- _The problem_
Skip the pictures, please, and write out exactly the lines from the opening of the data through the line containing "change default port from 8080 to 8090".

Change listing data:
++++++++++++++++++++
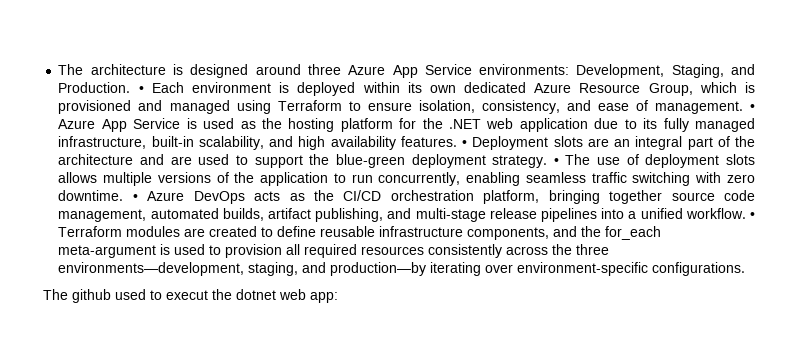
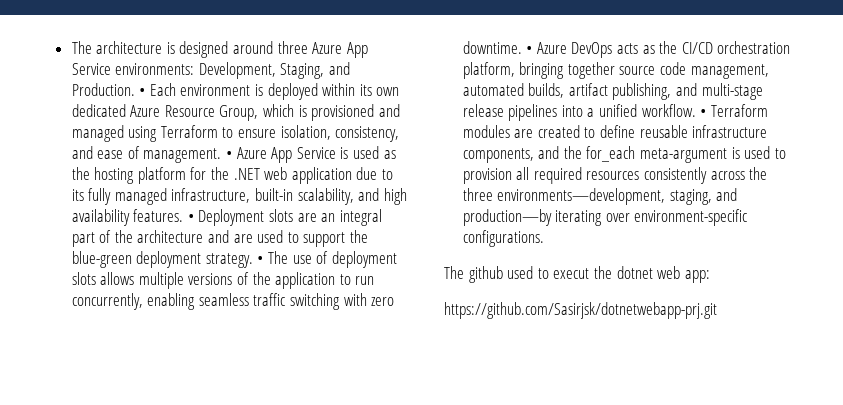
+ https://github.com/Sasirjsk/dotnetwebapp-prj.git

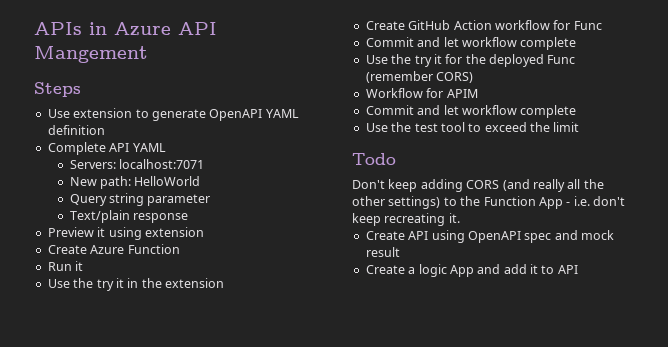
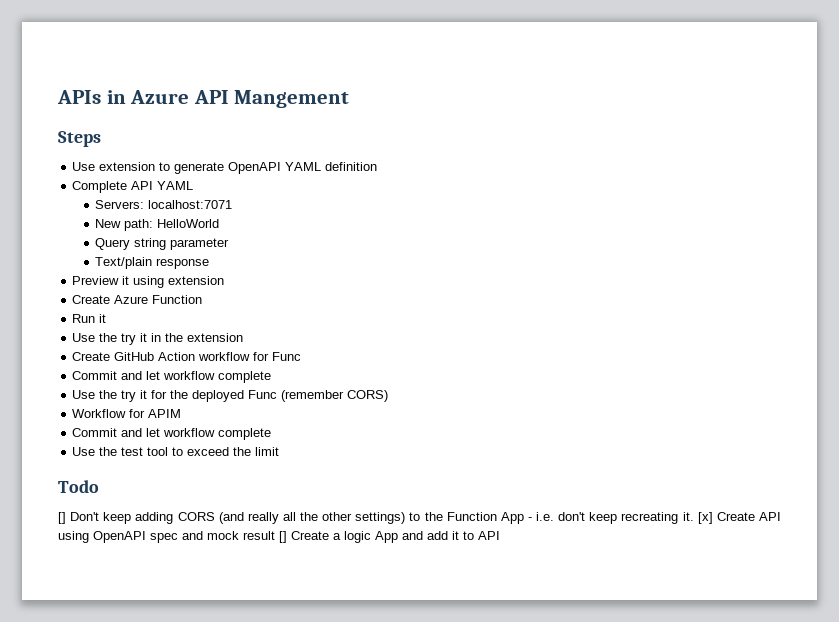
- Don't keep adding CORS (and really all the other settings) to the Function App - i.e. don't keep recreating it.
- Create API using OpenAPI spec and mock result
- Create a logic App and add it to API
+ [] Don't keep adding CORS (and really all the other settings) to the Function App - i.e. don't keep recreating it. [x] Create API using OpenAPI spec and mock result [] Create a logic App and add it to API

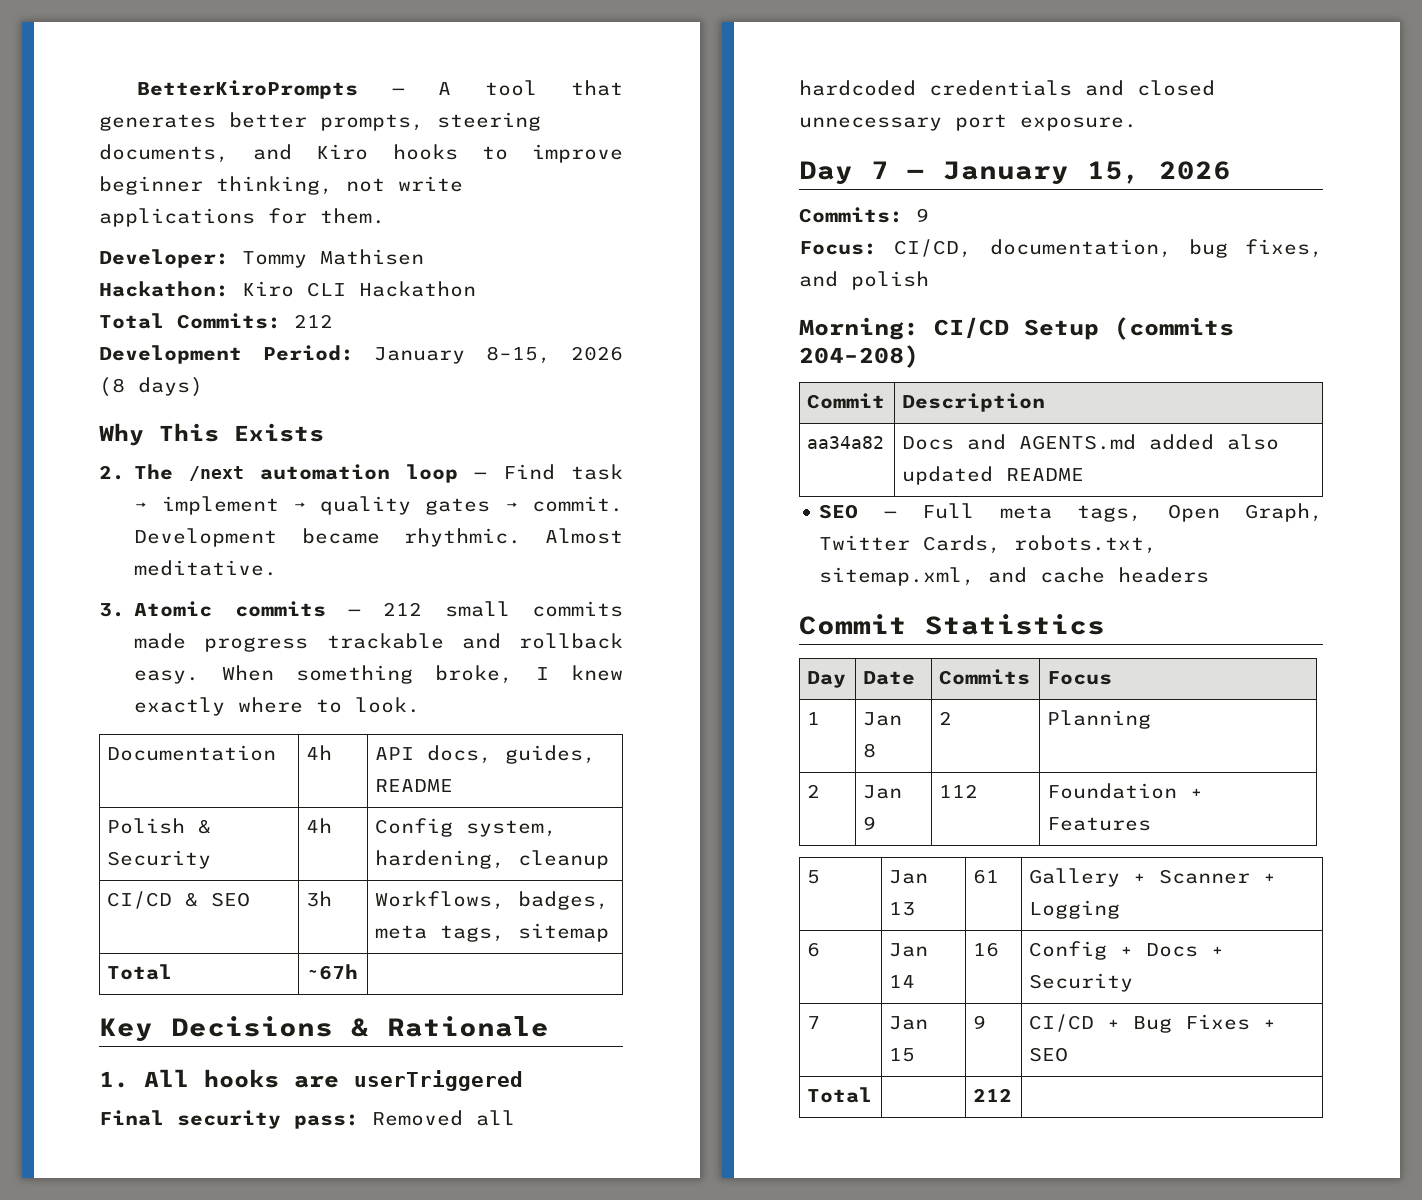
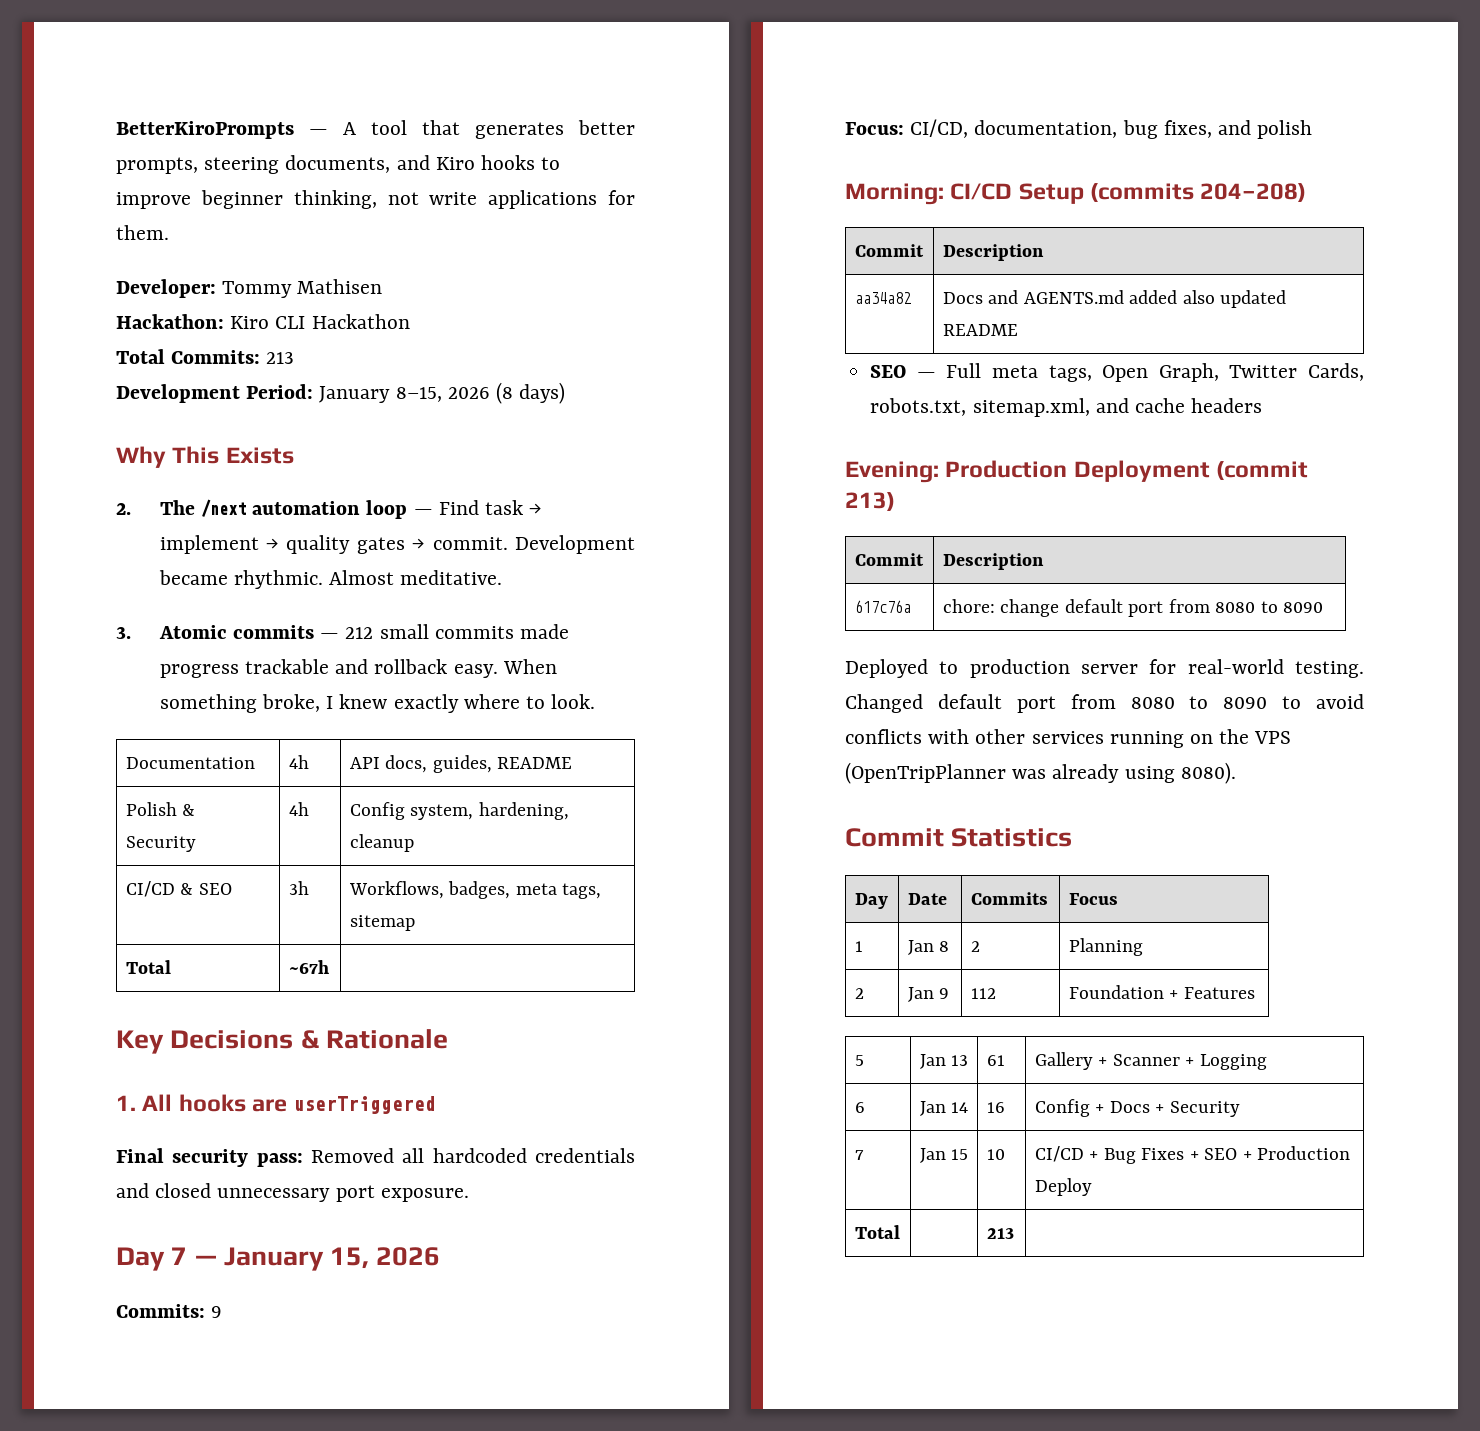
- Total Commits: 212
+ Total Commits: 213
+ Evening: Production Deployment (commit 213)
+ Commit | Description
+ 617c76a | chore: change default port from 8080 to 8090
+ Deployed to production server for real-world testing. Changed default port from 8080 to 8090 to avoid conflicts with other services running on the VPS (OpenTripPlanner was already using 8080).
- 7 | Jan 15 | 9 | CI/CD + Bug Fixes + SEO
+ 7 | Jan 15 | 10 | CI/CD + Bug Fixes + SEO + Production Deploy
- Total | | 212 |
+ Total | | 213 |

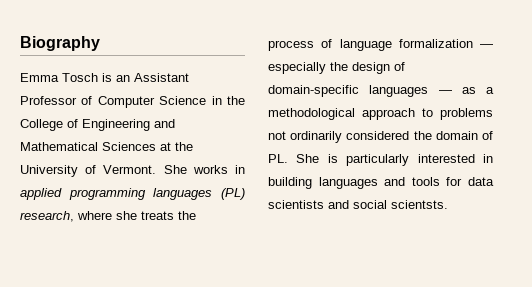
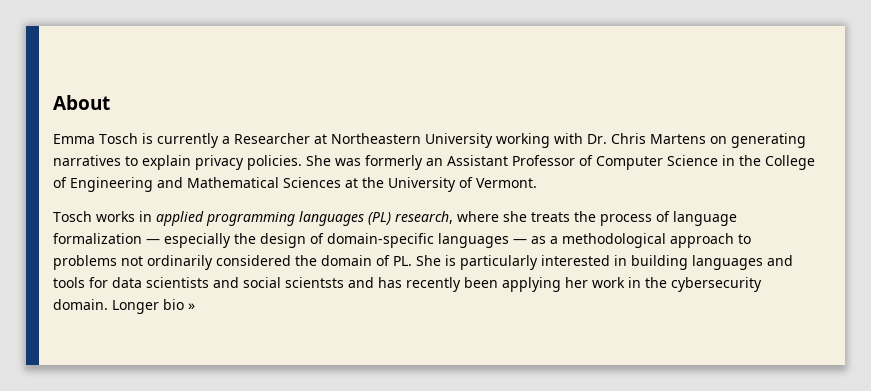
- Biography
+ About
- Emma Tosch is an Assistant Professor of Computer Science in the College of Engineering and Mathematical Sciences at the University of Vermont. She works in applied programming languages (PL) research, where she treats the process of language formalization — especially the design of domain-specific languages — as a methodological approach to problems not ordinarily considered the domain of PL. She is particularly interested in building languages and tools for data scientists and social scientsts.
+ Emma Tosch is currently a Researcher at Northeastern University working with Dr. Chris Martens on generating narratives to explain privacy policies. She was formerly an Assistant Professor of Computer Science in the College of Engineering and Mathematical Sciences at the University of Vermont.
+ Tosch works in applied programming languages (PL) research, where she treats the process of language formalization — especially the design of domain-specific languages — as a methodological approach to problems not ordinarily considered the domain of PL. She is particularly interested in building languages and tools for data scientists and social scientsts and has recently been applying her work in the cybersecurity domain. Longer bio »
++++++++++++++++++++
- _Reply to the exercise_
+ https://github.com/Sasirjsk/dotnetwebapp-prj.git

- Don't keep adding CORS (and really all the other settings) to the Function App - i.e. don't keep recreating it.
- Create API using OpenAPI spec and mock result
- Create a logic App and add it to API
+ [] Don't keep adding CORS (and really all the other settings) to the Function App - i.e. don't keep recreating it. [x] Create API using OpenAPI spec and mock result [] Create a logic App and add it to API

- Total Commits: 212
+ Total Commits: 213
+ Evening: Production Deployment (commit 213)
+ Commit | Description
+ 617c76a | chore: change default port from 8080 to 8090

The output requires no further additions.